- _GIVEN ENTRIES_:
┄┄┄┄┄┄┄┄┄┄┄┄┄┄┄┄┄┄┄┄

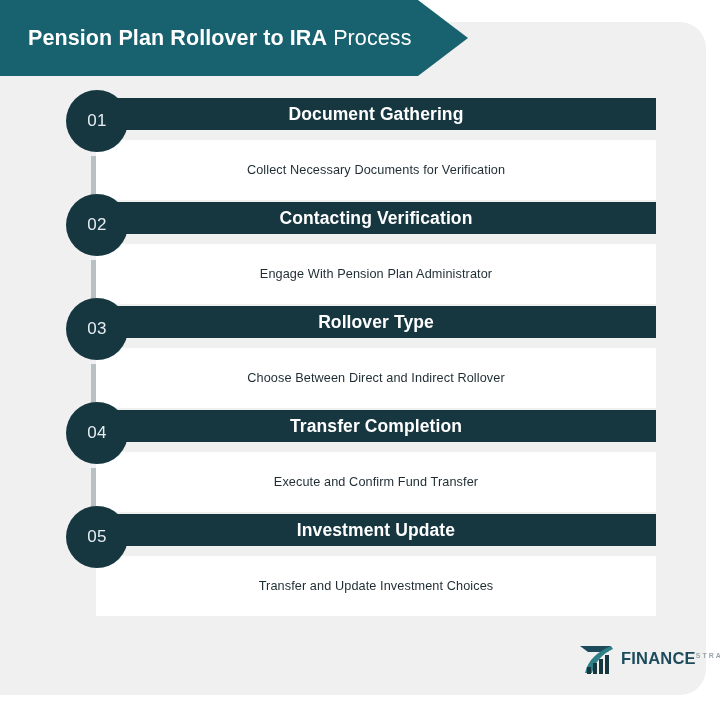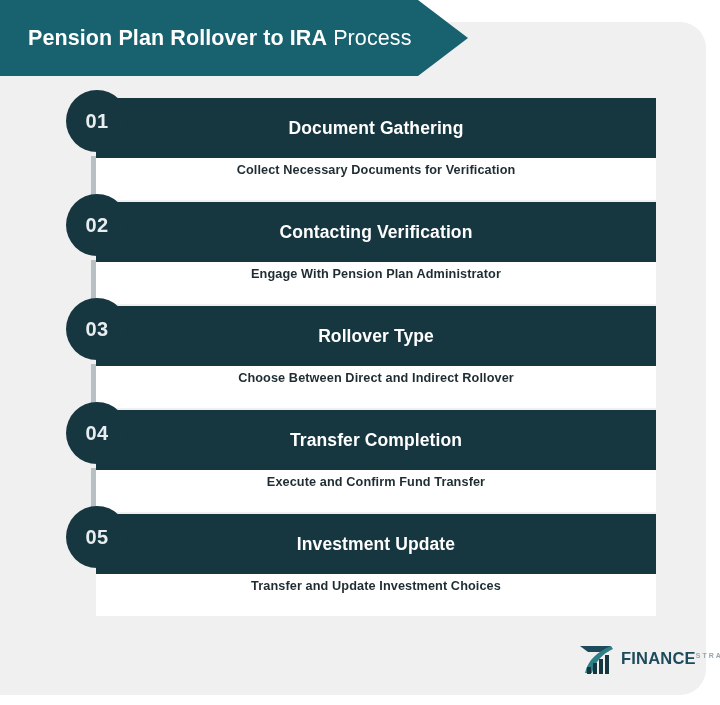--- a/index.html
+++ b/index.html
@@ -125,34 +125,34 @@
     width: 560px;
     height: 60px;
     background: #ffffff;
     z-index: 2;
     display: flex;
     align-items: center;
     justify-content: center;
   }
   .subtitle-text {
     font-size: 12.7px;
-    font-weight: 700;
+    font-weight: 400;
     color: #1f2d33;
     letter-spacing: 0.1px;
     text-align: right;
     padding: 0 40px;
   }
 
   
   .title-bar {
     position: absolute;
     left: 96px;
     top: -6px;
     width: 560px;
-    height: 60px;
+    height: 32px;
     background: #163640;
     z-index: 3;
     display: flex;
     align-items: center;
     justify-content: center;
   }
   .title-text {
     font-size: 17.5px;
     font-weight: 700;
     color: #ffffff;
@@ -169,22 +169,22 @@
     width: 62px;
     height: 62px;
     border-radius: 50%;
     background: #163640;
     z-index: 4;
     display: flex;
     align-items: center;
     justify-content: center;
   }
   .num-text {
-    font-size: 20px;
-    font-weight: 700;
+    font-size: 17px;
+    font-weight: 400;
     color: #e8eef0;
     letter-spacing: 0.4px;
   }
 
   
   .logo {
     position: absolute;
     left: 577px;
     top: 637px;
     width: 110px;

┄┄┄┄┄┄┄┄┄┄┄┄┄┄┄┄┄┄┄┄

- _REQUIRED WORK_:
What this calls for is a word-for-word copy of the listing above, pictures excluded.

- _RESULT OF THIS TASK_:
--- a/index.html
+++ b/index.html
@@ -125,34 +125,34 @@
     width: 560px;
     height: 60px;
     background: #ffffff;
     z-index: 2;
     display: flex;
     align-items: center;
     justify-content: center;
   }
   .subtitle-text {
     font-size: 12.7px;
-    font-weight: 700;
+    font-weight: 400;
     color: #1f2d33;
     letter-spacing: 0.1px;
     text-align: right;
     padding: 0 40px;
   }
 
   
   .title-bar {
     position: absolute;
     left: 96px;
     top: -6px;
     width: 560px;
-    height: 60px;
+    height: 32px;
     background: #163640;
     z-index: 3;
     display: flex;
     align-items: center;
     justify-content: center;
   }
   .title-text {
     font-size: 17.5px;
     font-weight: 700;
     color: #ffffff;
@@ -169,22 +169,22 @@
     width: 62px;
     height: 62px;
     border-radius: 50%;
     background: #163640;
     z-index: 4;
     display: flex;
     align-items: center;
     justify-content: center;
   }
   .num-text {
-    font-size: 20px;
-    font-weight: 700;
+    font-size: 17px;
+    font-weight: 400;
     color: #e8eef0;
     letter-spacing: 0.4px;
   }
 
   
   .logo {
     position: absolute;
     left: 577px;
     top: 637px;
     width: 110px;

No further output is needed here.